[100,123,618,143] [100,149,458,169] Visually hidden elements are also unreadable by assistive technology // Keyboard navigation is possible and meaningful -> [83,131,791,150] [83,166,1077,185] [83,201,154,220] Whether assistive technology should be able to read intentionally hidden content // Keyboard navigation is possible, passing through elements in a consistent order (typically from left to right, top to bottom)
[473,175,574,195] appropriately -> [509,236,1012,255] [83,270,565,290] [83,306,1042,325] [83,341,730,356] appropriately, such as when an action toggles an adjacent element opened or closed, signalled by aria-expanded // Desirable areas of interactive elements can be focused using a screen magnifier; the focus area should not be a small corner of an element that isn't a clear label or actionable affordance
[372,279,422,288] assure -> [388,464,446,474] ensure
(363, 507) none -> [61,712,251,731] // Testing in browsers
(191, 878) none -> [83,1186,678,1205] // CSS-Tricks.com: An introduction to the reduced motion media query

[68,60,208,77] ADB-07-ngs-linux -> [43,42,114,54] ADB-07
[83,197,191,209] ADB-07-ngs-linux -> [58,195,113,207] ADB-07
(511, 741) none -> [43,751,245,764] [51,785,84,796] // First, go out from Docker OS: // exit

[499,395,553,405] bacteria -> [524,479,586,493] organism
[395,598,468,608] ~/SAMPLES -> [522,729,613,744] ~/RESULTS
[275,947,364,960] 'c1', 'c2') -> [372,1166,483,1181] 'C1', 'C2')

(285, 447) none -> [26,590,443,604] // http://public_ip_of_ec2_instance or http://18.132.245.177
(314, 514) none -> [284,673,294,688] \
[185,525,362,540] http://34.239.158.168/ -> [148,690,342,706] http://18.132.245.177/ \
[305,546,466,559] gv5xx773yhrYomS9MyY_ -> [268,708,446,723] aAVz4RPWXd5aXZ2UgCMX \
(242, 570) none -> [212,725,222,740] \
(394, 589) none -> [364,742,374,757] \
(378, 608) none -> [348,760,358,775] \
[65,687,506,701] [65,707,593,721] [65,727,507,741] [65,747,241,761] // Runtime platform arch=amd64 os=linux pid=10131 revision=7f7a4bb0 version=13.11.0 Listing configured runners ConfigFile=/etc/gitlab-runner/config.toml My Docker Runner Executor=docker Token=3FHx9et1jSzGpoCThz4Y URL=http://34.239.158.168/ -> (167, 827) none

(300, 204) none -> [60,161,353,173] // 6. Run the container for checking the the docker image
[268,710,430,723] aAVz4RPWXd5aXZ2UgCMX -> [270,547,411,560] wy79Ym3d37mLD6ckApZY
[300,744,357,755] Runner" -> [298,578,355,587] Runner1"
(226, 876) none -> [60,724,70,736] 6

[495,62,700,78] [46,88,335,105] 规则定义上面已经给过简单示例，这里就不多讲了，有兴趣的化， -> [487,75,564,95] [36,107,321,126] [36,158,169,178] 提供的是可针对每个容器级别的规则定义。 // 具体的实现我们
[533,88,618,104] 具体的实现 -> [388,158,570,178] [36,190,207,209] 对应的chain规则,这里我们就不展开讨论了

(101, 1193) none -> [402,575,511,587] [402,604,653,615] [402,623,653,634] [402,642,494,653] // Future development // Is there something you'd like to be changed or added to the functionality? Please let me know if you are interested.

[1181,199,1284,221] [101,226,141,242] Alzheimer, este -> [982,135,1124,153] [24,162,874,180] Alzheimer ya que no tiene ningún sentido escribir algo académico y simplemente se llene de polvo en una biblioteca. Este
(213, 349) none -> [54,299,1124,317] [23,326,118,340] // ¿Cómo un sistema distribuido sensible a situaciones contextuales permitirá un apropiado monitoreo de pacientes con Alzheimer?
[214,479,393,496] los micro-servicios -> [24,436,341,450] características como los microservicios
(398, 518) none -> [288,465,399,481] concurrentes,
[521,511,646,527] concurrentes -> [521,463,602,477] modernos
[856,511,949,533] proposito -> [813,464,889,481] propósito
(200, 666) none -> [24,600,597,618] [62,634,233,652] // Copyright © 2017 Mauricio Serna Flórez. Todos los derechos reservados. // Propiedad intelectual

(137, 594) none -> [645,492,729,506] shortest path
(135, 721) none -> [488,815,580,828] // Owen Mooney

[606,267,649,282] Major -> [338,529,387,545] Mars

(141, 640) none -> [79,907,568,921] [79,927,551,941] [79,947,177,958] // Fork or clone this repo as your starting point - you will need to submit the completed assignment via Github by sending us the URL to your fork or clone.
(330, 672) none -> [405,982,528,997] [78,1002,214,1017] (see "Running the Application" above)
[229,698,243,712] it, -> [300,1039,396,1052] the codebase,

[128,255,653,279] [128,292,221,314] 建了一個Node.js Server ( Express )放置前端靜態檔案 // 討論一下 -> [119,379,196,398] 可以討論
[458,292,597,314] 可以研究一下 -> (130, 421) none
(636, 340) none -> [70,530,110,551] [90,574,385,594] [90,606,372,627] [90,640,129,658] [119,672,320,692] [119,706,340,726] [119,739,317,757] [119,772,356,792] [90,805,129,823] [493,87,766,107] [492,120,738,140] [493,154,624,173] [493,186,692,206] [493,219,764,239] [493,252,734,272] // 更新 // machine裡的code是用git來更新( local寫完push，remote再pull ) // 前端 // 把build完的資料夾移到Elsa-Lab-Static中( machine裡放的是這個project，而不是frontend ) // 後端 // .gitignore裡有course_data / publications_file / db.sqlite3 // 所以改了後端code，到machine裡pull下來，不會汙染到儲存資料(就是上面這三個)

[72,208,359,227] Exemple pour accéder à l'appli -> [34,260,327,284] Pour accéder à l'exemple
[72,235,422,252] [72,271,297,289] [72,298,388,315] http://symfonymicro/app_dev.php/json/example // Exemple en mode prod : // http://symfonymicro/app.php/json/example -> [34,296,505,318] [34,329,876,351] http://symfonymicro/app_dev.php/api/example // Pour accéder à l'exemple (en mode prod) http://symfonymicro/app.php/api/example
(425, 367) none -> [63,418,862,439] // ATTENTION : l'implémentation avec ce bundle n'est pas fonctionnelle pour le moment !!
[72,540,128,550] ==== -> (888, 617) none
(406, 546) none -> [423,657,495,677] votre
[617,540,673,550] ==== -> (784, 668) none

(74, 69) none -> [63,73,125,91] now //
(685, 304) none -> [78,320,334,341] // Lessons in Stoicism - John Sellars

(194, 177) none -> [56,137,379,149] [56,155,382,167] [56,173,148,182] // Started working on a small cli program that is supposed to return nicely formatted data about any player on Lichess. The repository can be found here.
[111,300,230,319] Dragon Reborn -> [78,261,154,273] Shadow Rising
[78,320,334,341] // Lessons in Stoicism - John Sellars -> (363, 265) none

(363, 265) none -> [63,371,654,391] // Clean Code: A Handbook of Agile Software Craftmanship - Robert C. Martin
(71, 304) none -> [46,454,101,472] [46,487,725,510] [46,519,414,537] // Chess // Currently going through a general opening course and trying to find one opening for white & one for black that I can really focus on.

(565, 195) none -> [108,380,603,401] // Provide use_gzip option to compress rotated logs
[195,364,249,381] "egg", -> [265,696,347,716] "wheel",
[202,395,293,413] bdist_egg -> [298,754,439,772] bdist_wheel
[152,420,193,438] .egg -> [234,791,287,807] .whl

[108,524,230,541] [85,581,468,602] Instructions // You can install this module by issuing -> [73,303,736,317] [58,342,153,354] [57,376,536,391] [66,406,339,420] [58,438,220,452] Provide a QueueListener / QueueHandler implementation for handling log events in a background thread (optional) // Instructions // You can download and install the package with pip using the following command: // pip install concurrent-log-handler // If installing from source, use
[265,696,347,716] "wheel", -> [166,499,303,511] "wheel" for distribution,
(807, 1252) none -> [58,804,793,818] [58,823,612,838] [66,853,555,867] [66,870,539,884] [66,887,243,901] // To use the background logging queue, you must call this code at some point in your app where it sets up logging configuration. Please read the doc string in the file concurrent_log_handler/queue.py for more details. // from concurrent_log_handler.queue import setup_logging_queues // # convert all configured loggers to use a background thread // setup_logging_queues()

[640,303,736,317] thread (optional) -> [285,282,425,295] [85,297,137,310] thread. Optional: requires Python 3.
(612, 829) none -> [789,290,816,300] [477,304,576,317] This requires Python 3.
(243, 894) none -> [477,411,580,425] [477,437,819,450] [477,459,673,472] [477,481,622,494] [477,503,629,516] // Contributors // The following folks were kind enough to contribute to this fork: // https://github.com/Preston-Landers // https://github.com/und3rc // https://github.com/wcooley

-=-=-

» BRIEF: All that should be written out is the stretch of lines above between the one holding "(406, 546) none -> [423,657,495,677] votre" and the one holding "(612, 829) none", inclusive, exactly as given.

» EXERCISE RESPONSE:
(406, 546) none -> [423,657,495,677] votre
[617,540,673,550] ==== -> (784, 668) none

(74, 69) none -> [63,73,125,91] now //
(685, 304) none -> [78,320,334,341] // Lessons in Stoicism - John Sellars

(194, 177) none -> [56,137,379,149] [56,155,382,167] [56,173,148,182] // Started working on a small cli program that is supposed to return nicely formatted data about any player on Lichess. The repository can be found here.
[111,300,230,319] Dragon Reborn -> [78,261,154,273] Shadow Rising
[78,320,334,341] // Lessons in Stoicism - John Sellars -> (363, 265) none

(363, 265) none -> [63,371,654,391] // Clean Code: A Handbook of Agile Software Craftmanship - Robert C. Martin
(71, 304) none -> [46,454,101,472] [46,487,725,510] [46,519,414,537] // Chess // Currently going through a general opening course and trying to find one opening for white & one for black that I can really focus on.

(565, 195) none -> [108,380,603,401] // Provide use_gzip option to compress rotated logs
[195,364,249,381] "egg", -> [265,696,347,716] "wheel",
[202,395,293,413] bdist_egg -> [298,754,439,772] bdist_wheel
[152,420,193,438] .egg -> [234,791,287,807] .whl

[108,524,230,541] [85,581,468,602] Instructions // You can install this module by issuing -> [73,303,736,317] [58,342,153,354] [57,376,536,391] [66,406,339,420] [58,438,220,452] Provide a QueueListener / QueueHandler implementation for handling log events in a background thread (optional) // Instructions // You can download and install the package with pip using the following command: // pip install concurrent-log-handler // If installing from source, use
[265,696,347,716] "wheel", -> [166,499,303,511] "wheel" for distribution,
(807, 1252) none -> [58,804,793,818] [58,823,612,838] [66,853,555,867] [66,870,539,884] [66,887,243,901] // To use the background logging queue, you must call this code at some point in your app where it sets up logging configuration. Please read the doc string in the file concurrent_log_handler/queue.py for more details. // from concurrent_log_handler.queue import setup_logging_queues // # convert all configured loggers to use a background thread // setup_logging_queues()

[640,303,736,317] thread (optional) -> [285,282,425,295] [85,297,137,310] thread. Optional: requires Python 3.
(612, 829) none -> [789,290,816,300] [477,304,576,317] This requires Python 3.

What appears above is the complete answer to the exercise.